Ask HN: How to evolve the levels of a game while maintaining progress integrity? - amichail
How can I evolve the levels of a game in app updates while maintaining the integrity of player progress in some theoretically sound way? Levels may be added, changed, reordered, and&#x2F;or removed in each update.<p>Suppose it is a game like Candy Crush Saga.
======
al2o3cr
The best solution is going to be strongly dependent on how you define "player
progress".

On the simplest end of the spectrum are games where the levels are entirely
standalone; an example would be a puzzle game like Hexcells. Changing levels
is tricky - should a player still get credit for "solved level 2" if level 2's
puzzle is different now? - but the (add / remove /reorder) are
straightforward.

In the middle are games where there's some state but it's fundamentally a "you
are here" status; the Half-life games are an example of this. In this model,
the trickiest parts are handling changes to the "level" a player is currently
in (if a player last saved on a now-deleted level, what happens?) and
maintaining the state (if you insert the level where the player picks up the
Gargleblaster between levels they already done, how do they get the thing?).

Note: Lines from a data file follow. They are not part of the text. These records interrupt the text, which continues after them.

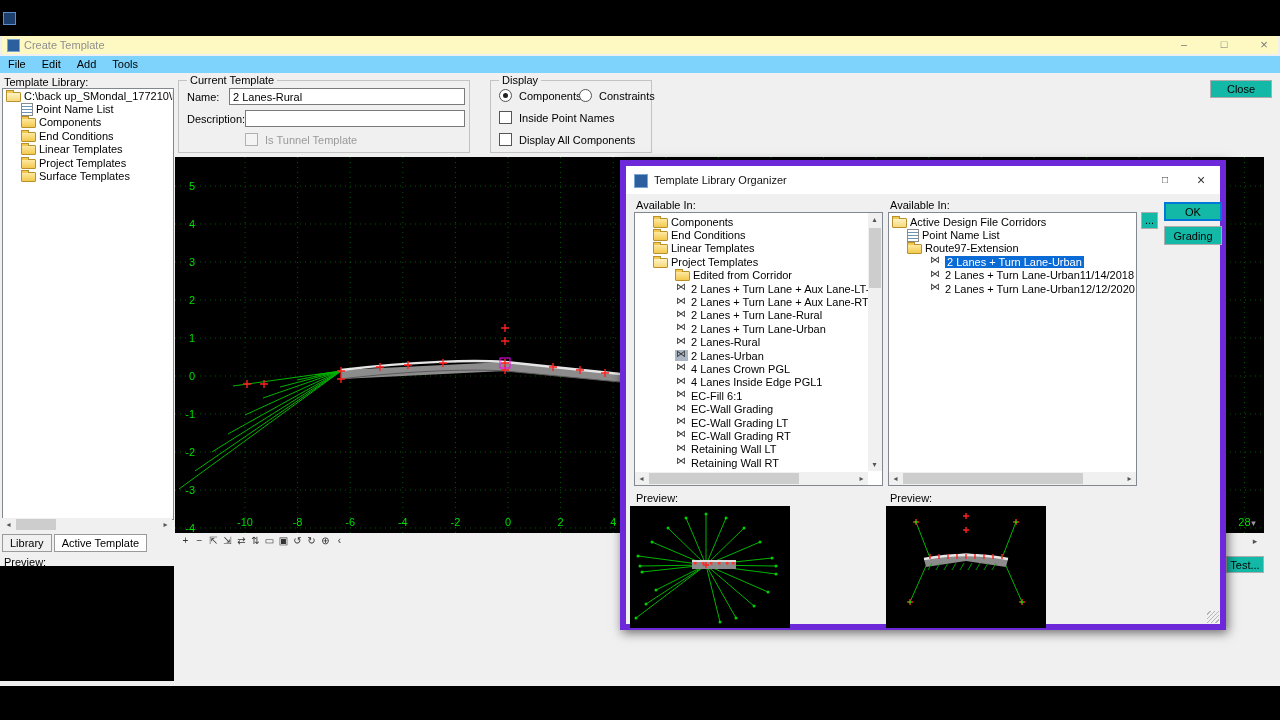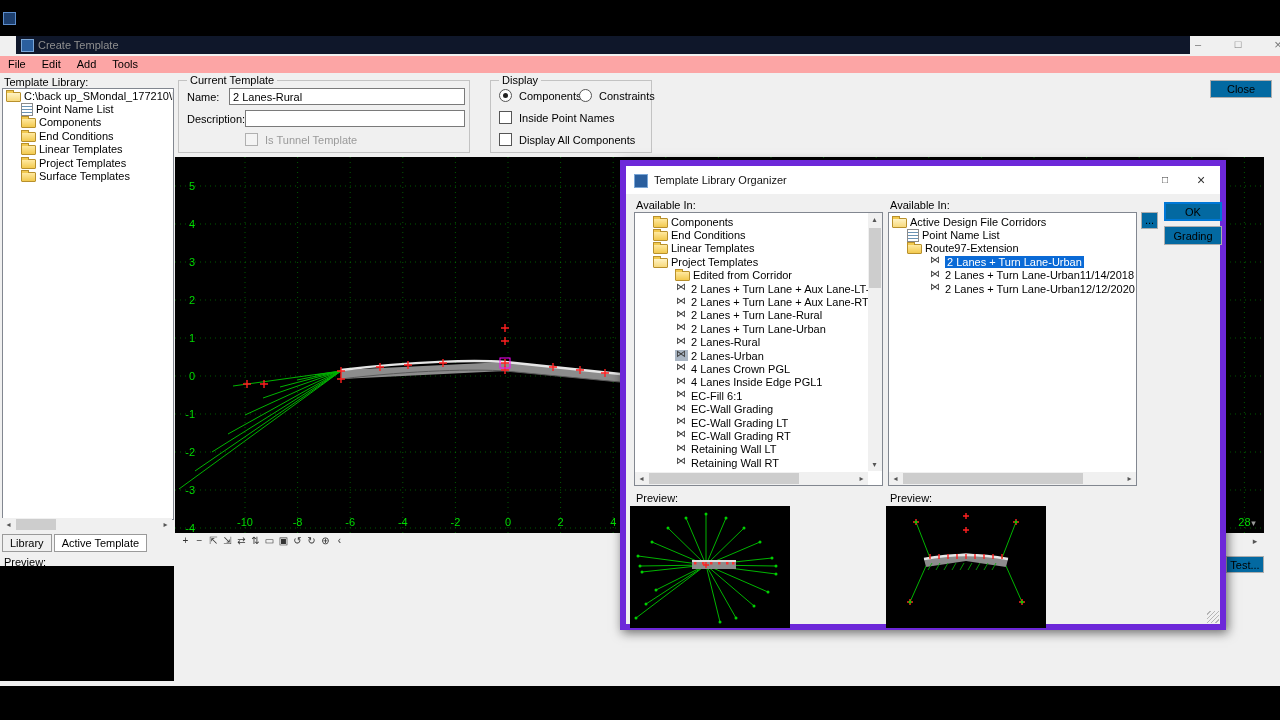"Create Template" .titlebar { background: #0f172a -> #fef9c3; left: 16px -> 2px; width: 1174px -> 1276px }
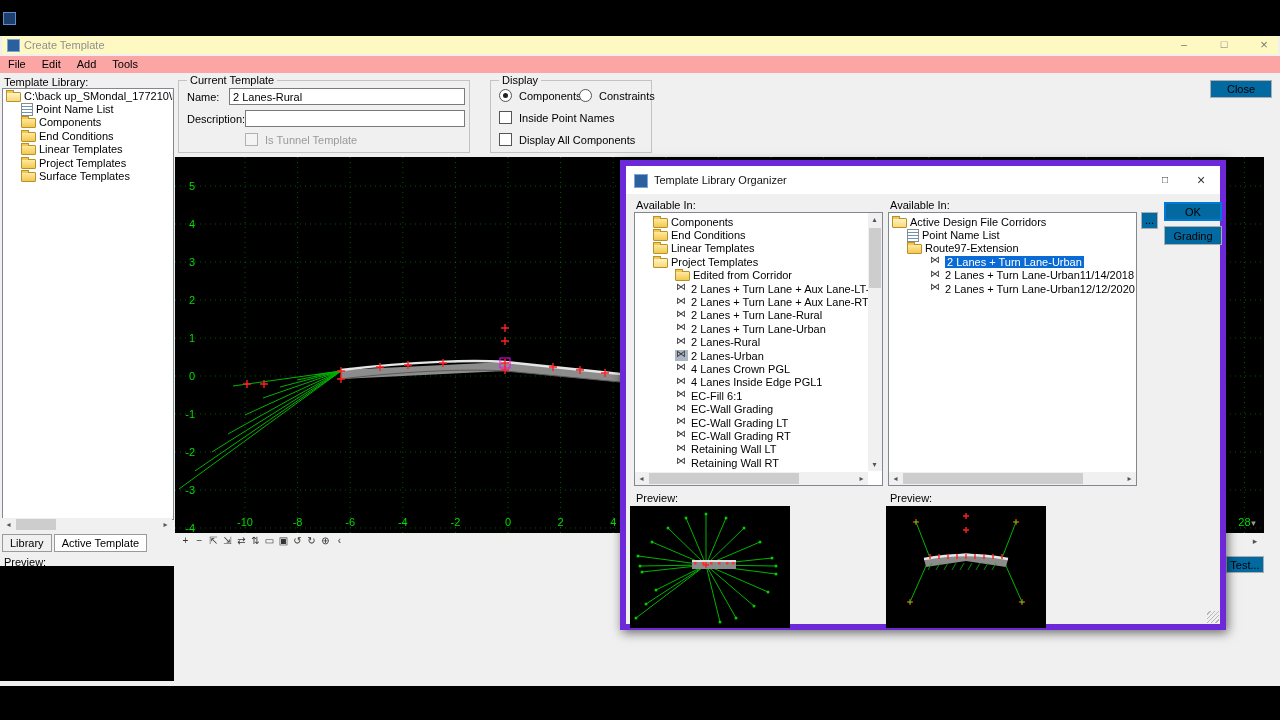"File Edit Add Tools" .menubar { background: #fca5a5 -> #7dd3fc }
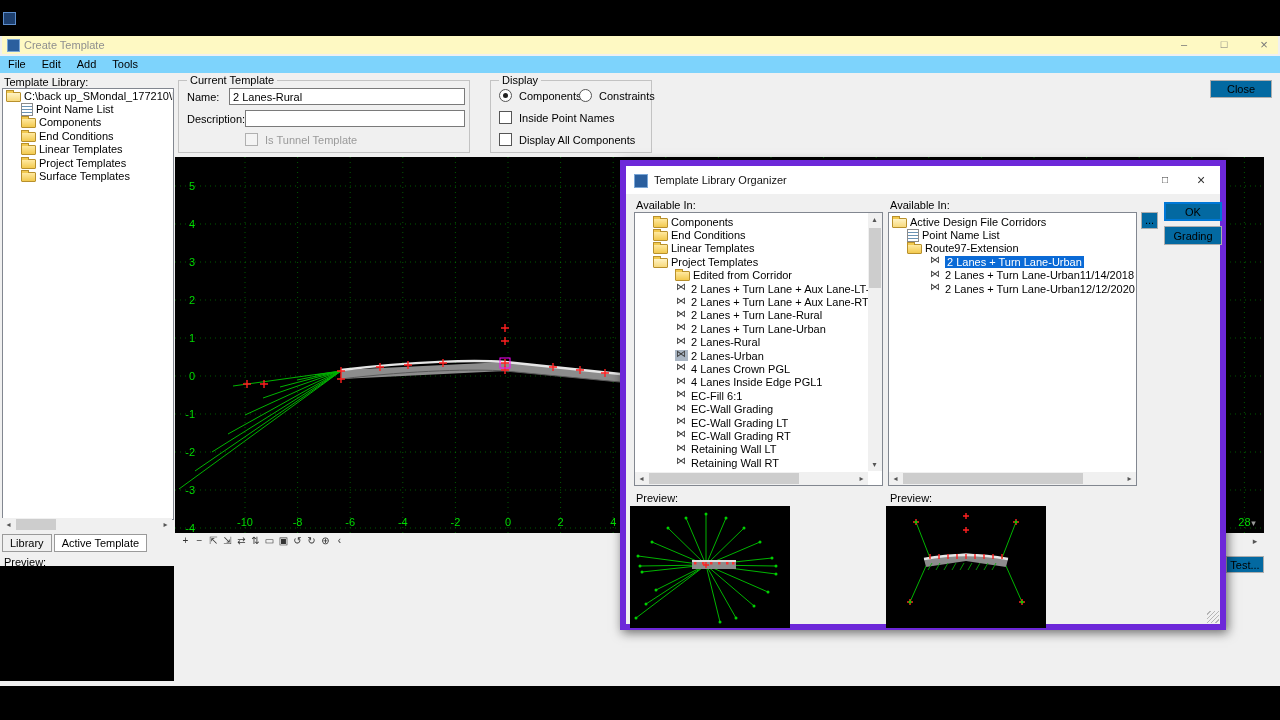"Close" .btn { background: #0369a1 -> #14b8a6 }
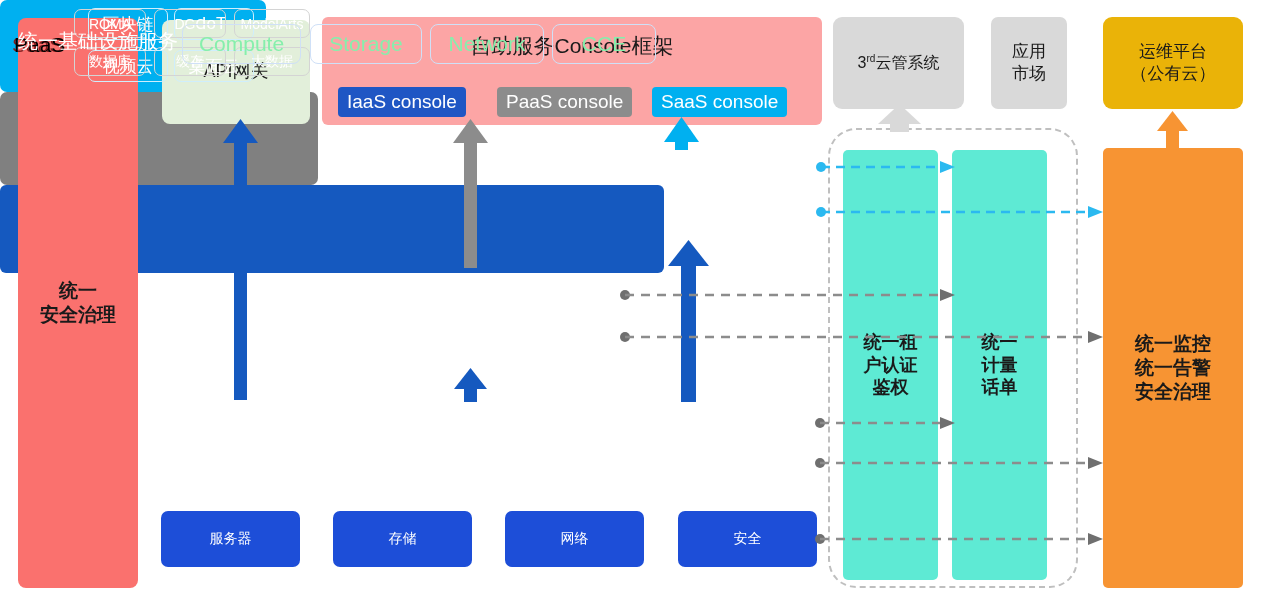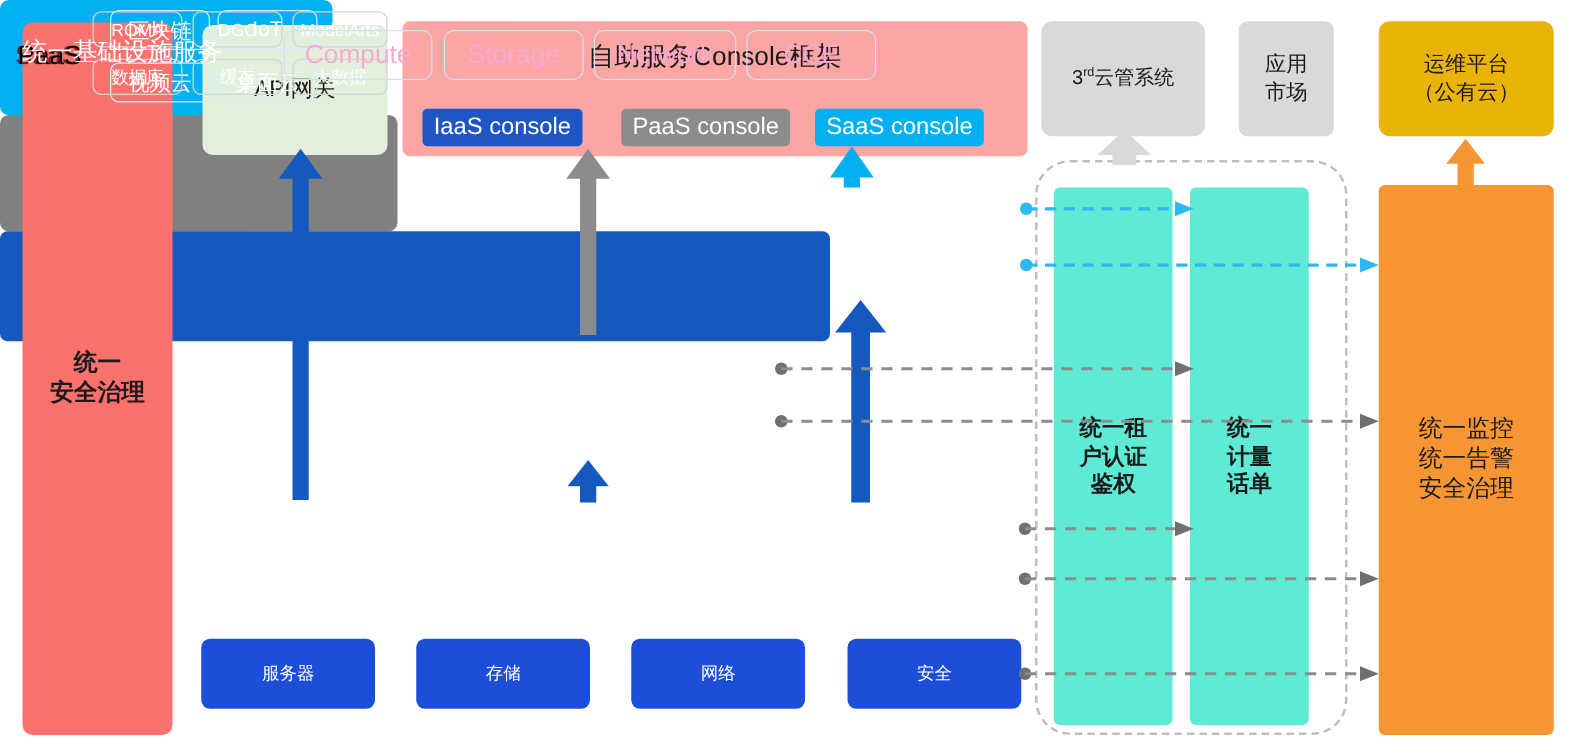"Compute" .infra-chip { color: #f9a8d4 -> #86efac; margin-left: 45px -> none }
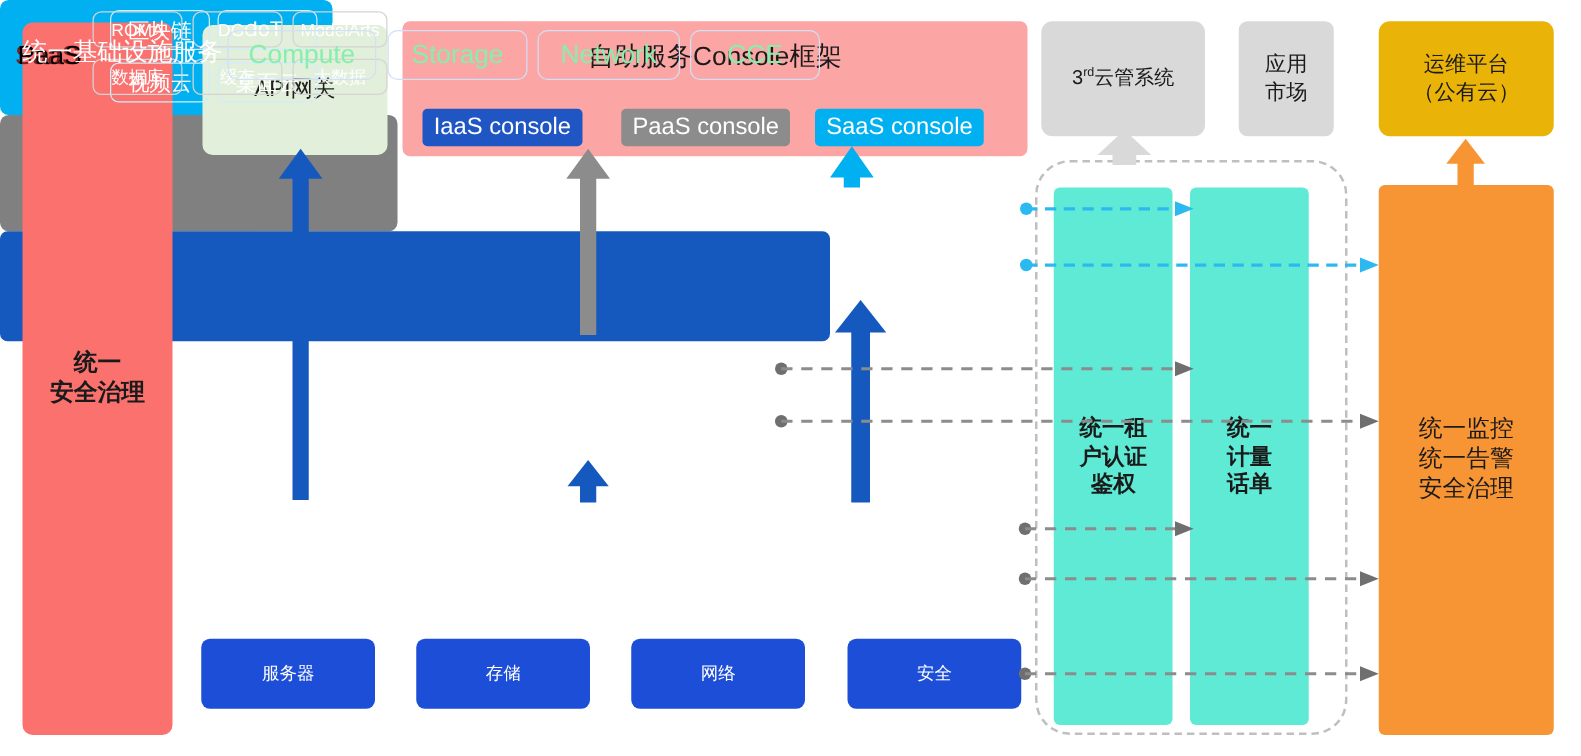"统一监控" #ops-panel { font-weight: 400 -> 700 }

At the far end are state-heavy games, where players can interact with the game
world and NPCs in ways that persist over time; think Skyrim etc for this one.
If you're storing player state as an event list, it will only be really really
hard to use those events to regenerate the state when content is added /
removed / reordered. If you aren't, well, good luck. :)

------
brudgers
What is your current thinking on the matter?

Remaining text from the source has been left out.